According to insiders, the most consequential miss of Jain’s tenure was not leveraging IBDF’s biggest regulatory success, the BCCC’s self-regulatory framework for TV.
“The self-regulatory model put together by BCCC worked, the controversy around non-news and current affairs channels practically vanished. Had this success story been marketed properly, the government might have extended similar leeway to OTT, giving the medium time to mature.
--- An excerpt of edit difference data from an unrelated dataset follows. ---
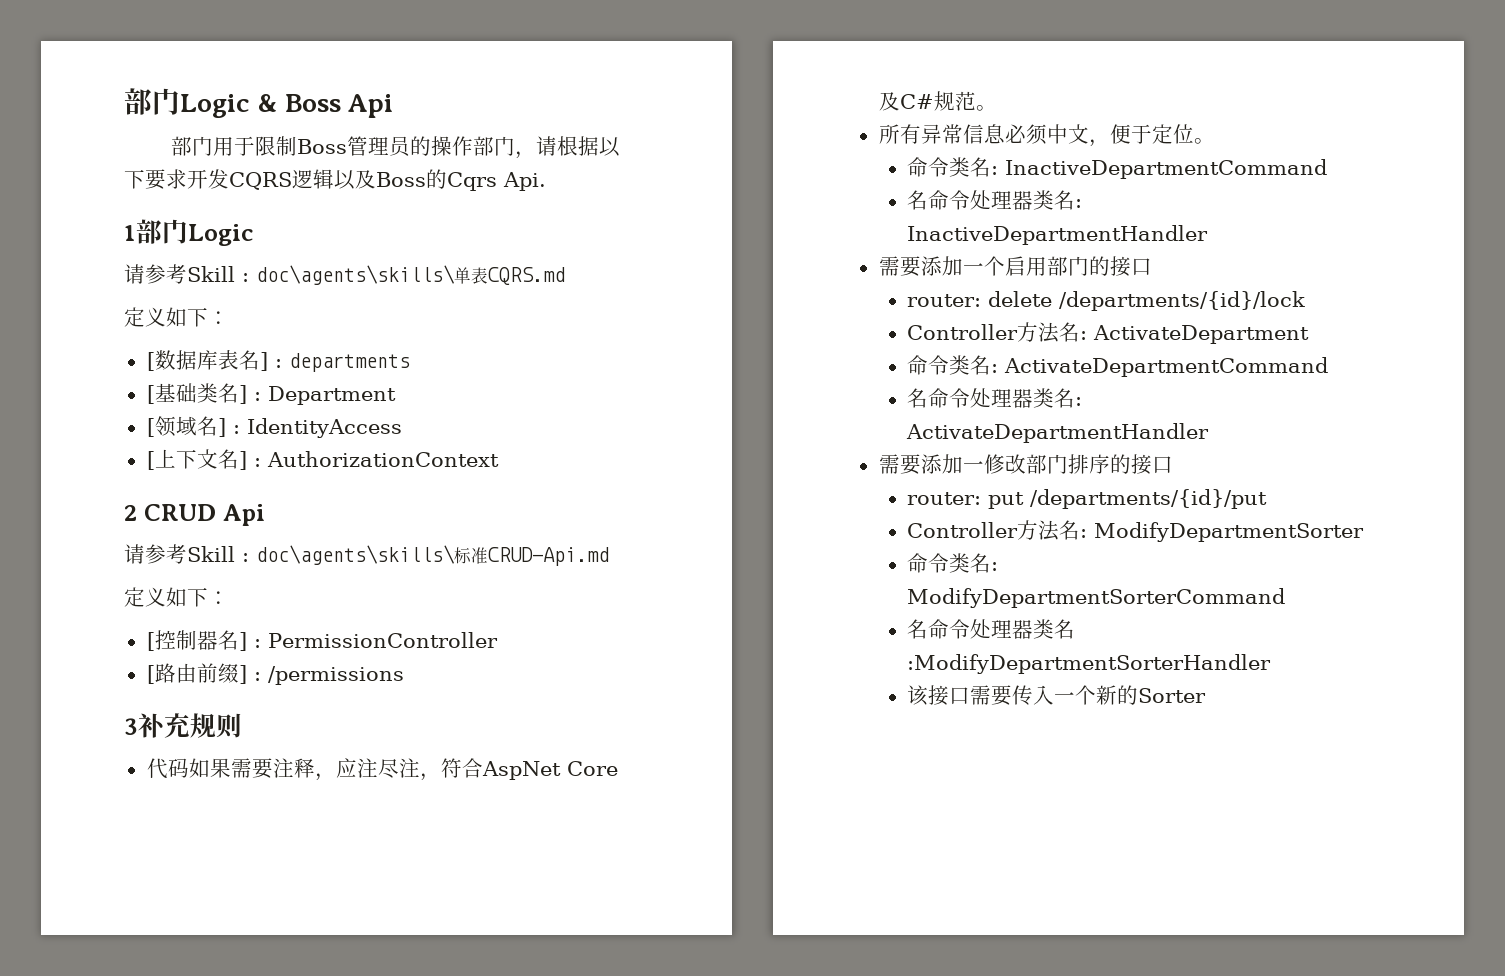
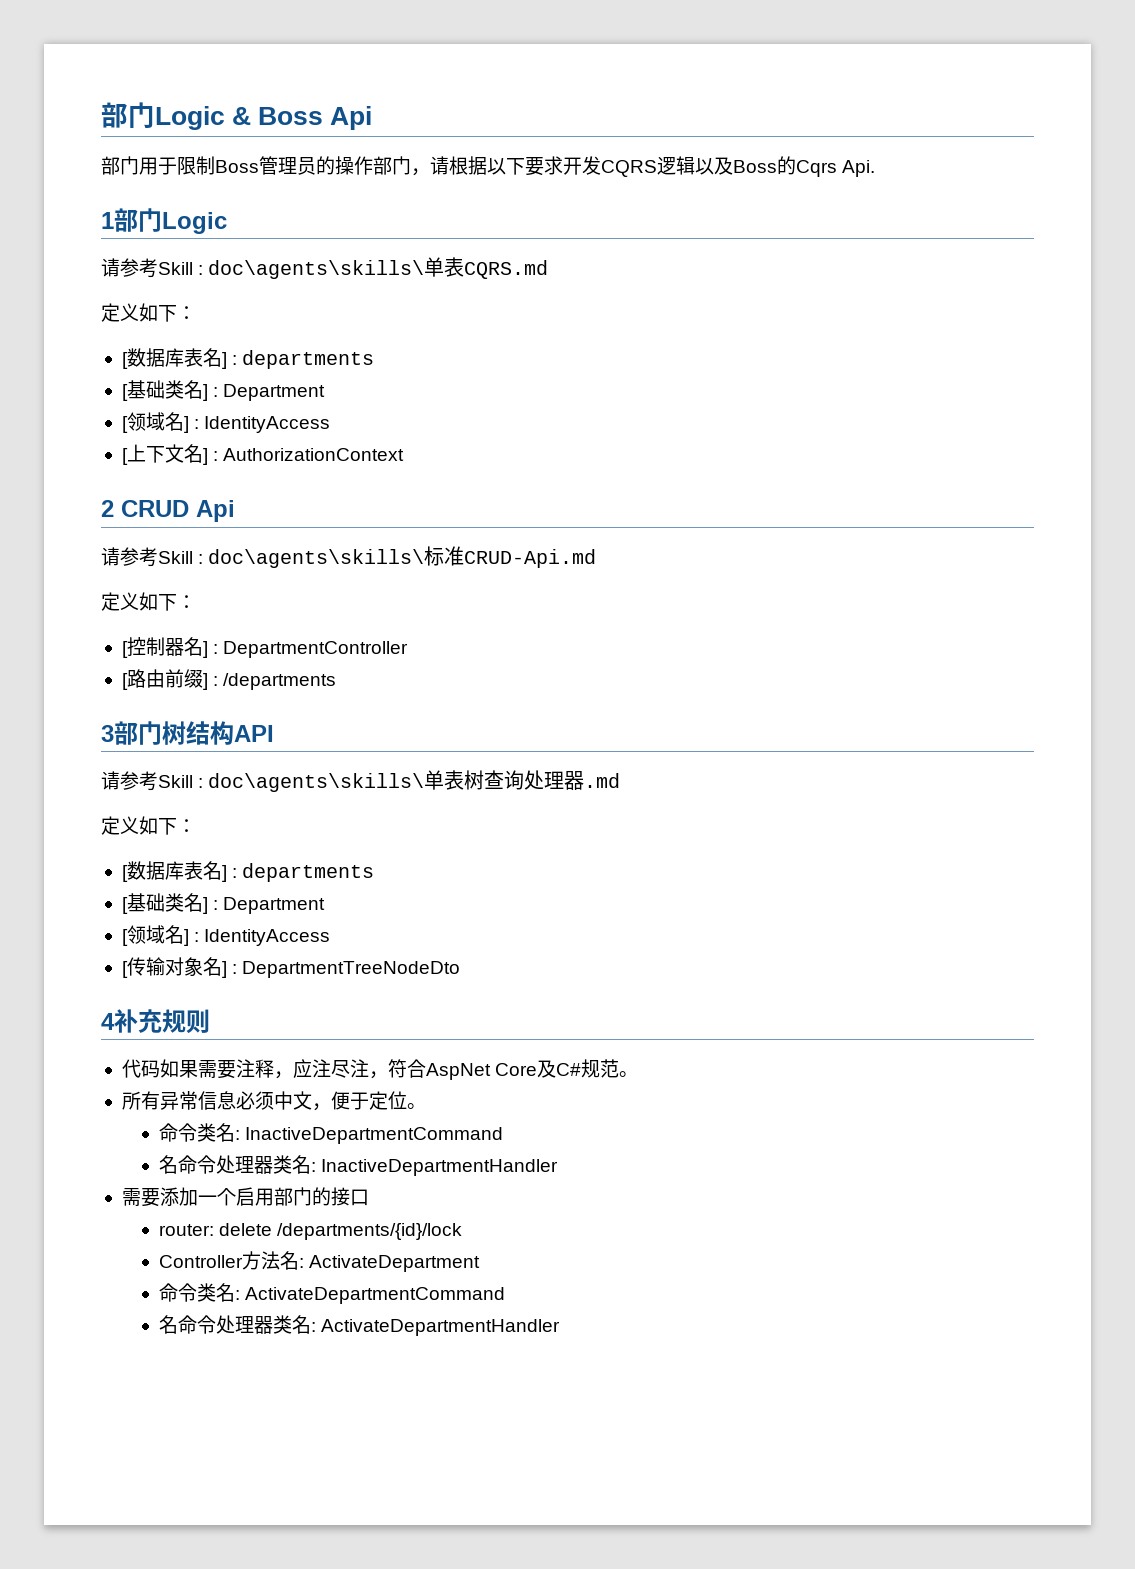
- [控制器名] : PermissionController
+ [控制器名] : DepartmentController
- [路由前缀] : /permissions
+ [路由前缀] : /departments
- 3补充规则
+ 3部门树结构API
+ 请参考Skill : doc\agents\skills\单表树查询处理器.md
+ 定义如下：
+ [数据库表名] : departments
+ [基础类名] : Department
+ [领域名] : IdentityAccess
+ [传输对象名] : DepartmentTreeNodeDto
+ 4补充规则
- 需要添加一修改部门排序的接口
- router: put /departments/{id}/put
- Controller方法名: ModifyDepartmentSorter
- 命令类名: ModifyDepartmentSorterCommand
- 名命令处理器类名:ModifyDepartmentSorterHandler
- 该接口需要传入一个新的Sorter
Today, the actual number of controversial OTT shows is negligible, but the perception is that ‘everything objectionable is on OTT.’ If BCCC had been showcased better to all stakeholders, policymakers, judiciary and even consumers, OTT too would have been given that space and time. That, in my view, was the biggest failure,” a top industry veteran said.
Past four years’ assessment of the foundation pushes for the need to rebuild trust with smaller and regional broadcasters, revive its visibility with policymakers, and reposition self-regulation as a credible alternative to state control, especially in the OTT space.
Industry veterans warn that unless IBDF quickly reclaims its advocacy role, broadcasters face very real threats, regulatory fragmentation with multiple measurement currencies, widening strain between pay-TV and OTT economics, and a further slide in advertising revenues.